Cómo saber si están usando sin nuestro permiso nuestra red Wi Fi

La forma más rudimentaria de hacer esto es apagando todos nuestros dispositivos que se conecten a Internet, y mirando los pilotos del router. Si siguen parpadeando, es que este está transmitiendo datos, y, por tanto, hay alguien más usando nuestra red. Sin embargo, este método es incómodo, no nos aporta demasiados datos, y solo funcionará si el intruso está conectado en ese mismo instante. Para detectar estas intrusiones, hay otro método mejor: Wireless Network Watcher.

Wireless network Watcher es un programa para Windows y Linux mediante el que podemos comprobar la IP y naturaleza de los dispositivos conectados a nuestro Wi FI. Si preferimos usar el celular para esto, ezNetScan es la app que nos ayudará en Android, pues tiene una funcionalidad similar. Con estos programas podemos asegurarnos de si el problema es un intruso, identificarlo, y tomar medidas.

Interfaz de Wireless Network Watcher

Cómo blindar nuestra red WiFi

Para asegurar nuestra red WiFi ante intrusos, muchas de las medidas que vamos a mencionar dependen de que accedamos a la interfaz de nuestro router WiFi. Hay muchas guías por Internet para ayudarte con el router de cada operadora, pero, en esencia, deberemos introducir la dirección IP de nuestro router en el buscador, e introducir las claves de usuario y contraseña para que podamos realizar cambios en la configuración.

Algo esencial, es cambiar el cifrado a WPA2, sobre todo si aún empleamos WPE. WPA2 es el sistema más seguro, y se lo pondrá mucho más difícil a un hacker para descifrar nuestra contraseña. Cambiar nuestra contraseña también es importante, sobre todo si nunca lo hemos hecho. Es importante que usemos claves alfanuméricas de, al menos, 10 caracteres, intercambiando letras y números. Lo mejor es que sea un código aleatorio.

Esencial si queremos evitar que un intruso cambie él mismo los parámetros del router es modificar las claves con las que se accede a la misma interfaz del router. Cada aparato tiene unas claves por defecto muy simples, y, aunque, si detectamos una intrusión, siempre podemos devolver físicamente el router a su estado de fábrica, lo mejor es blindarlo ante este tipo de invasiones.
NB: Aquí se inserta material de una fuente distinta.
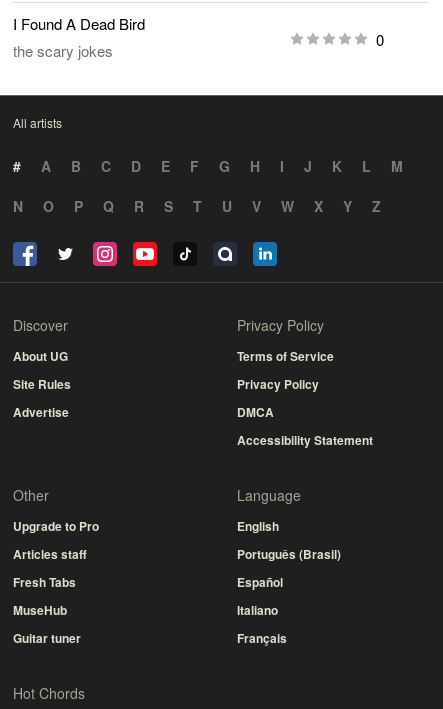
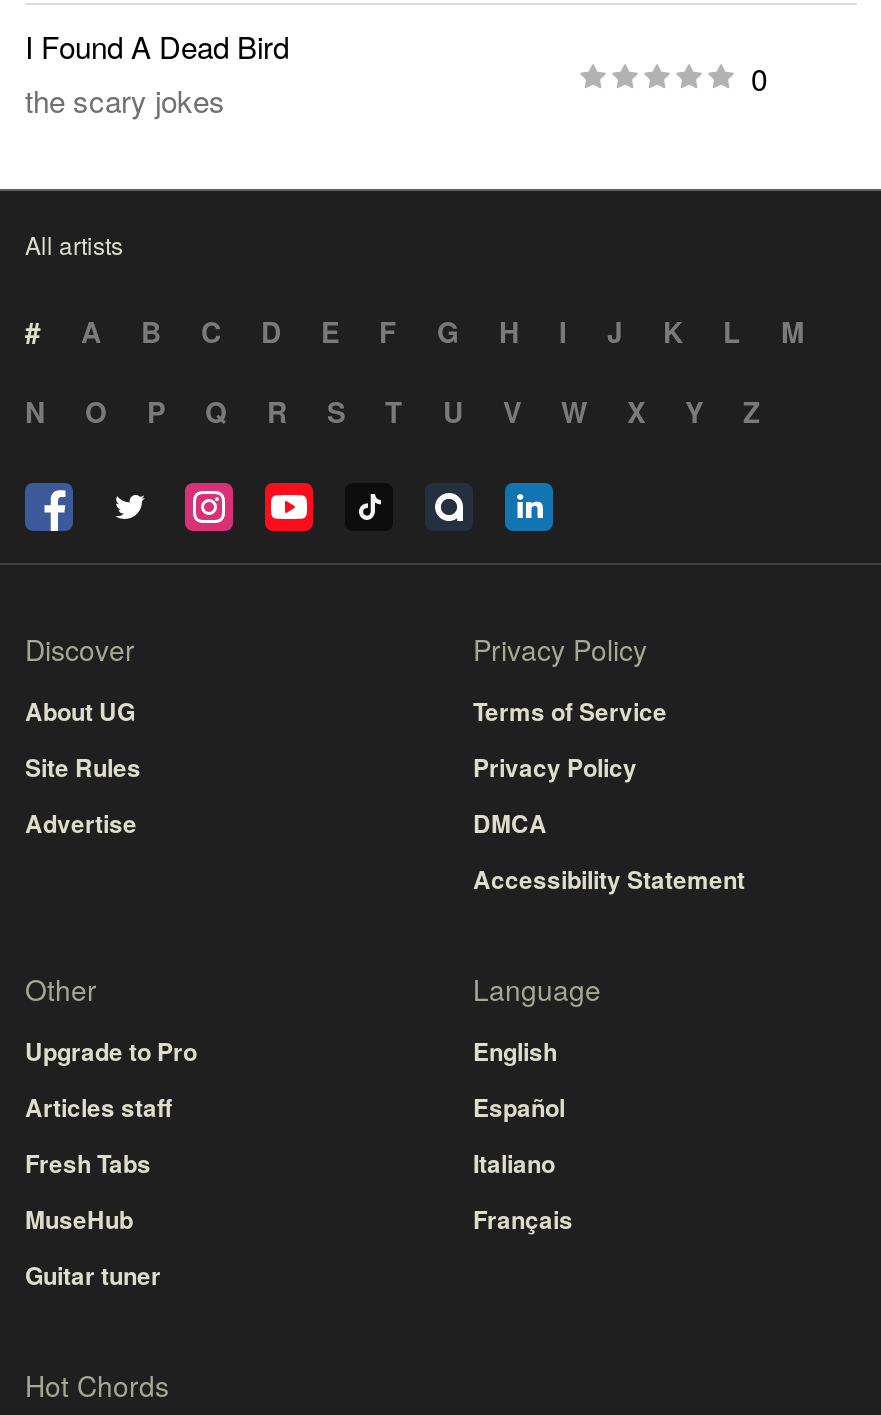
- Português (Brasil)

moved up: Español | Italiano | Français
Existen otras muchas redes mucho más seguras que el sistema WiFi, como los aparatos PLC o el cableado ethernet, que se lo pondrán mucho más difícil o incluso imposible a un hacker el penetrar en nuestros sistemas, pero es obvio que las redes WiFi son los sistemas más convenientes para la mayoría de hogares, por lo que es mejor que tengas estos consejos en mente para evitar perder calidad en tu uso de Internet, o riesgos peligrosos para tu privacidad.